Pour guider leur choix et adapter leur recherche, les sélectionneurs devraient s’appuyer sur les tests de consommation menés sur la pomme et la pêche par différents pays dont la France et que nous avons largement relatés dans fld (octobre 2008 et février 2010). Ces tests ont été effectués avec un objectif d’harmoniser les méthodologies au sein de l’Europe. Selon Catherine Lagrue, ces travaux qui auront des conséquences pour la pomme et la pêche vont être poursuivis pour multiplier les cartes de préférence.

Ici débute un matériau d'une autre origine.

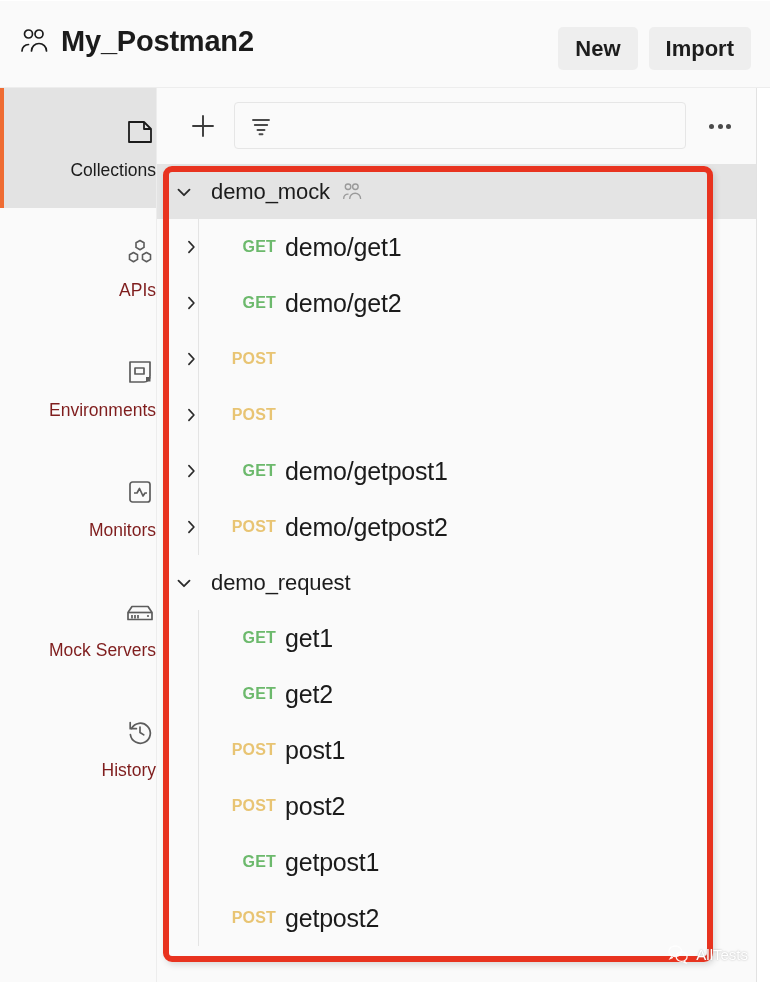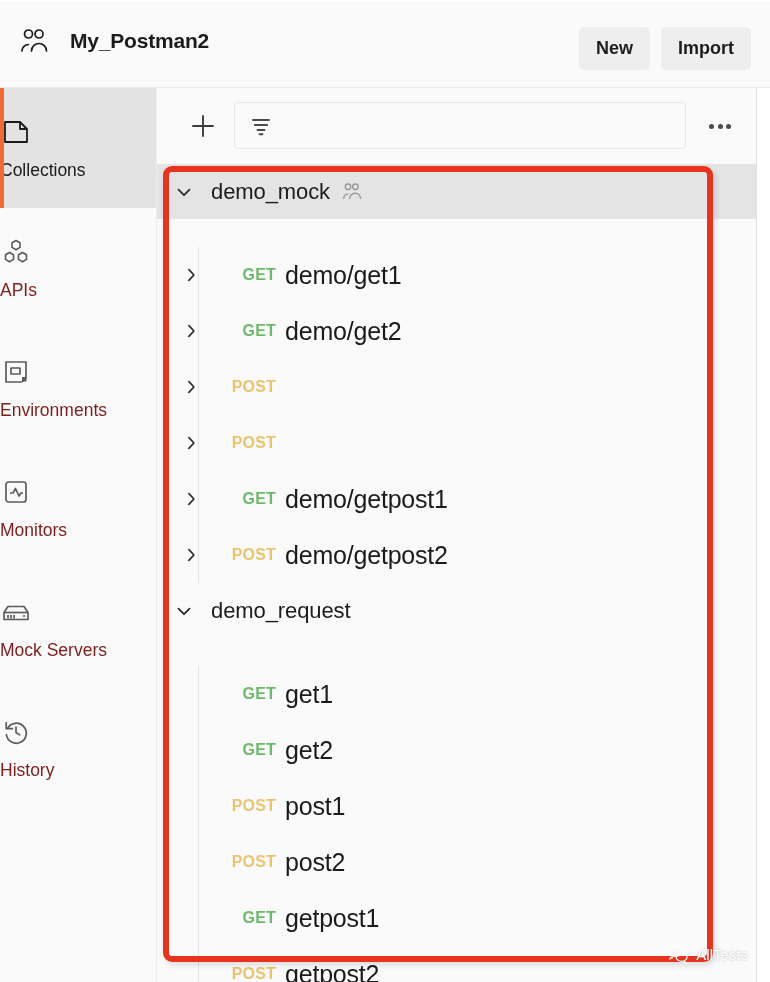"My_Postman2" .ws-title { font-size: 21px -> 29px; margin-left: 9px -> none }
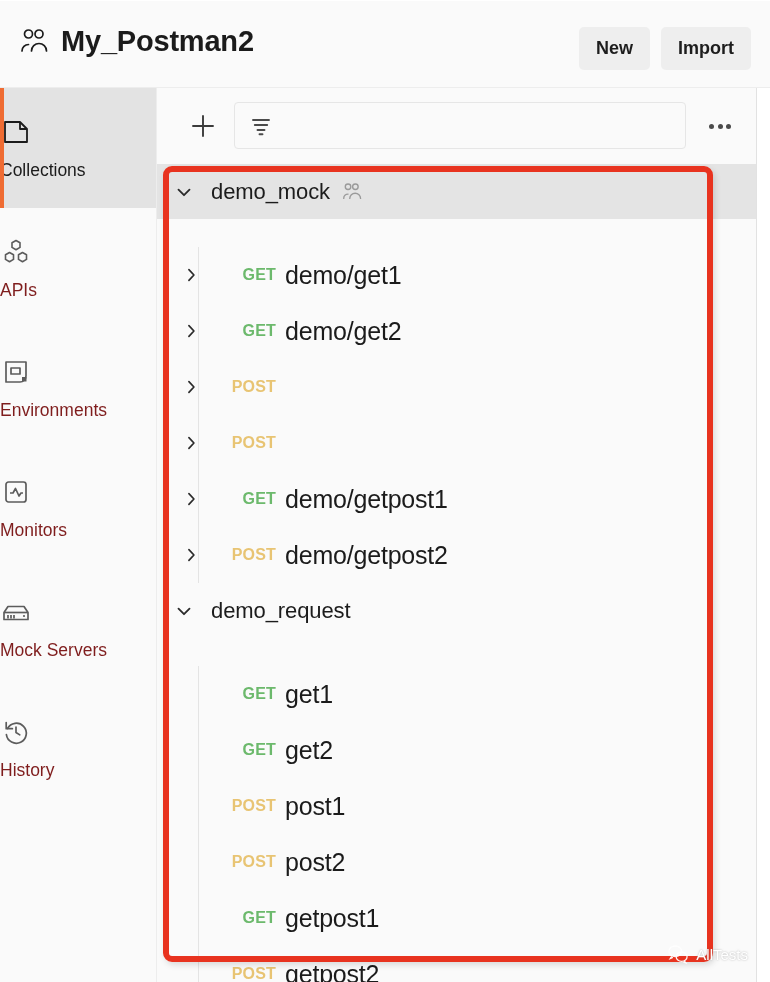"New" .hdr-btn { font-size: 18px -> 22px }
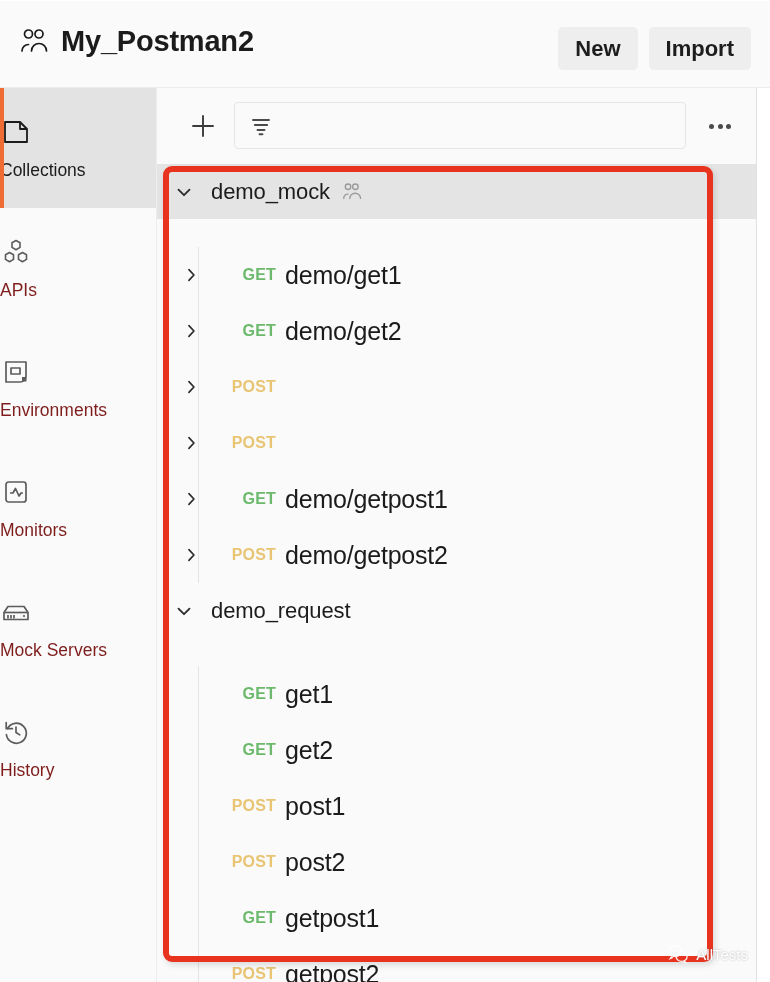"Collections" .rail-item { align-items: flex-start -> flex-end }
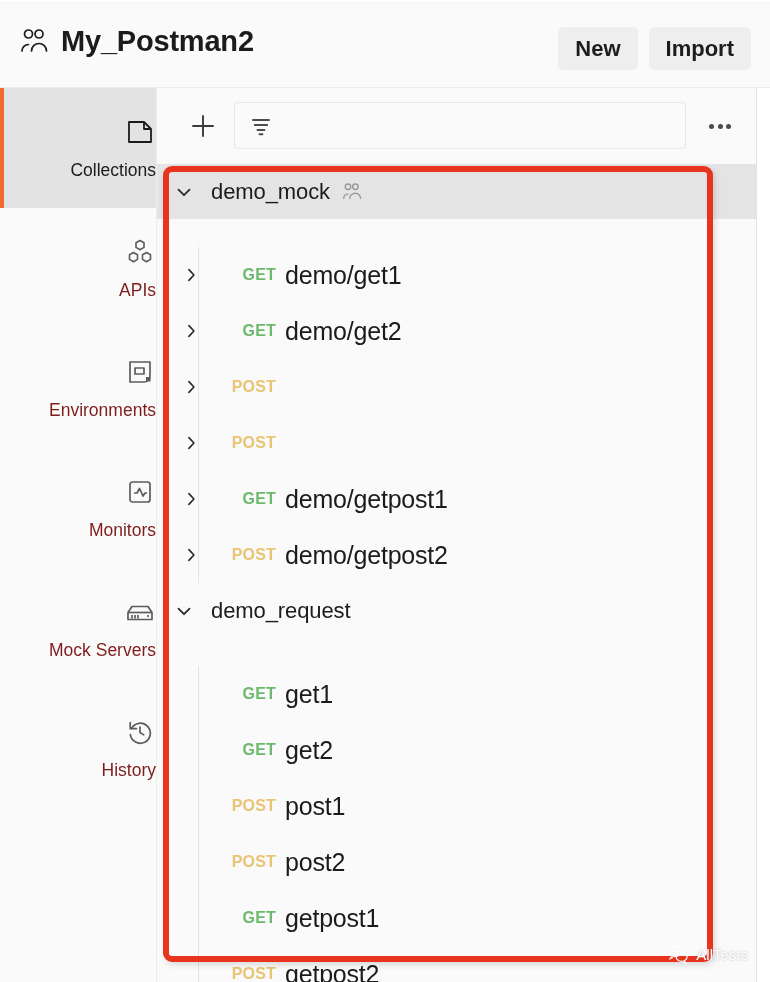"GET" .group { margin-top: 28px -> none }
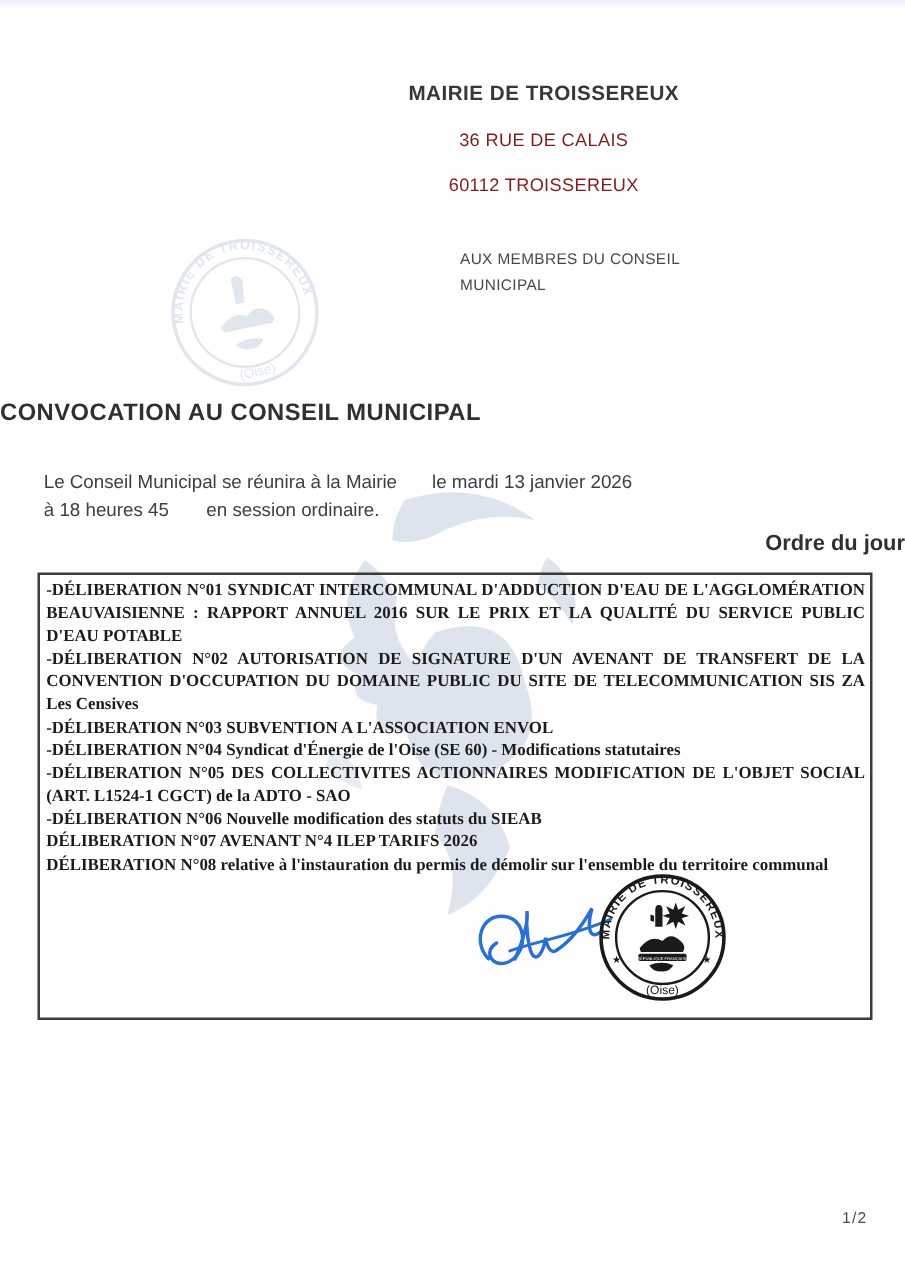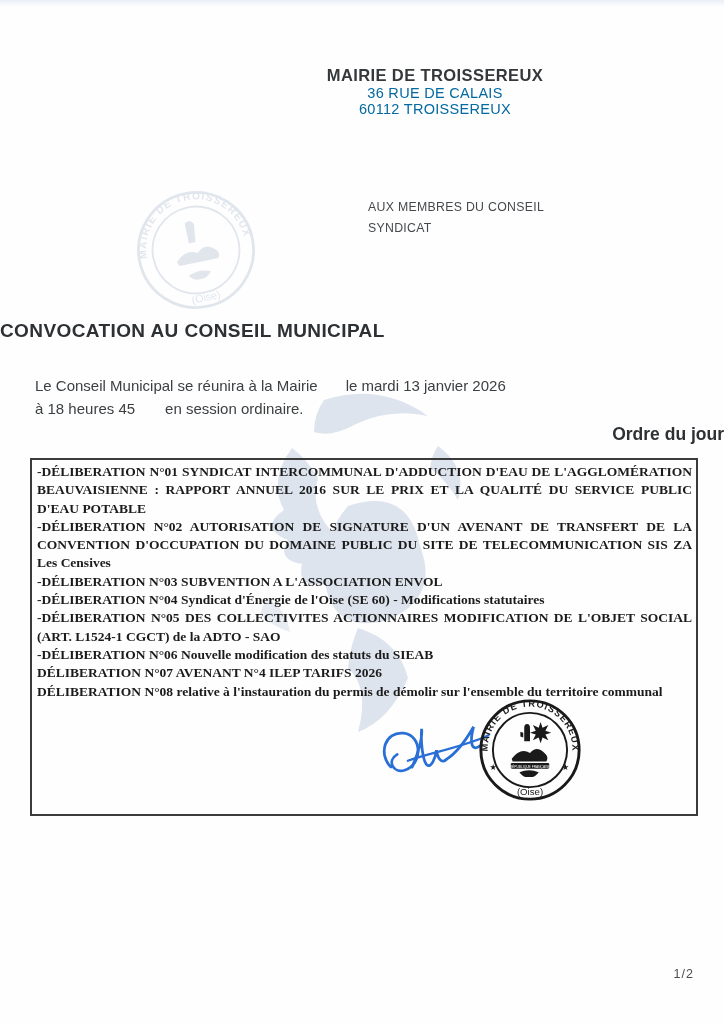"36 RUE DE CALAIS" .addr { color: #0369a1 -> #7f1d1d; margin-top: 0 -> 20px }
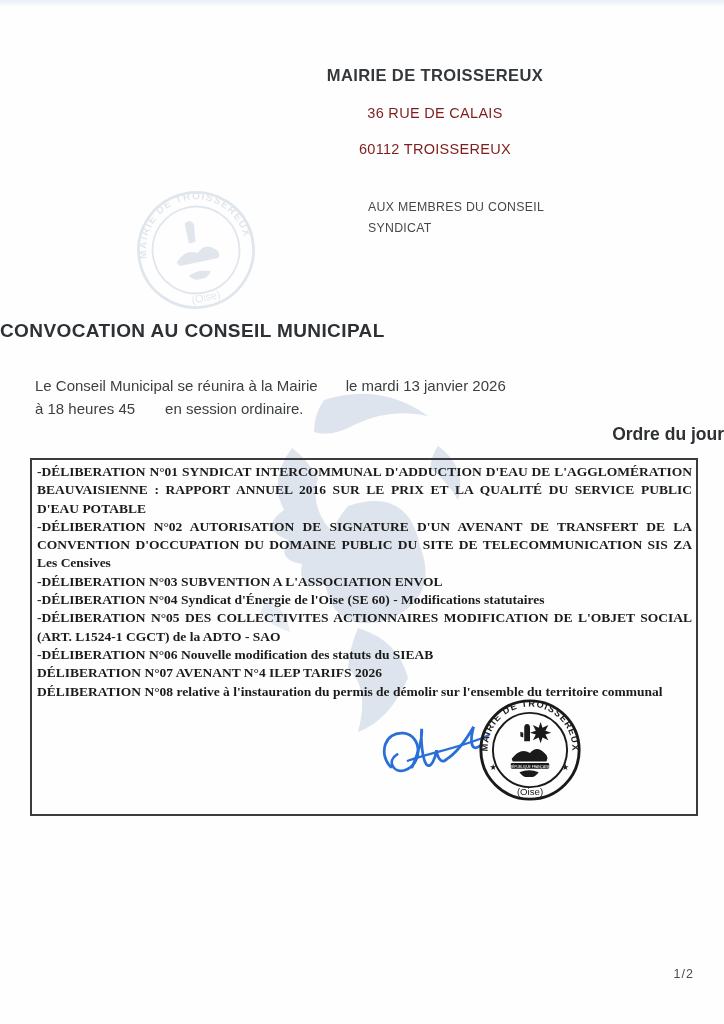"SYNDICAT" div { text: SYNDICAT -> MUNICIPAL }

Le vaste programme Isafruit va-t-il donc finalement encourager la consommation de fruit et légumes ? Sans doute serait-on tenté de répondre par l’affirmative. Catherine Lagrue estime comme Yves Lespinasse que les bénéfices ne sont pas tous directement mesurables et que les travaux auront un impact sur le moyen et long termes. En tout cas, une chose est sûre. L’augmentation de la consommation ne peut passer aujourd’hui que par plus d’informations et de communications.
(1) La séquence du génome a été publiée dans Nature Genetics par une équipe internationale le 30 août 2010 (cf. fld hebdo du 7 septembre 201).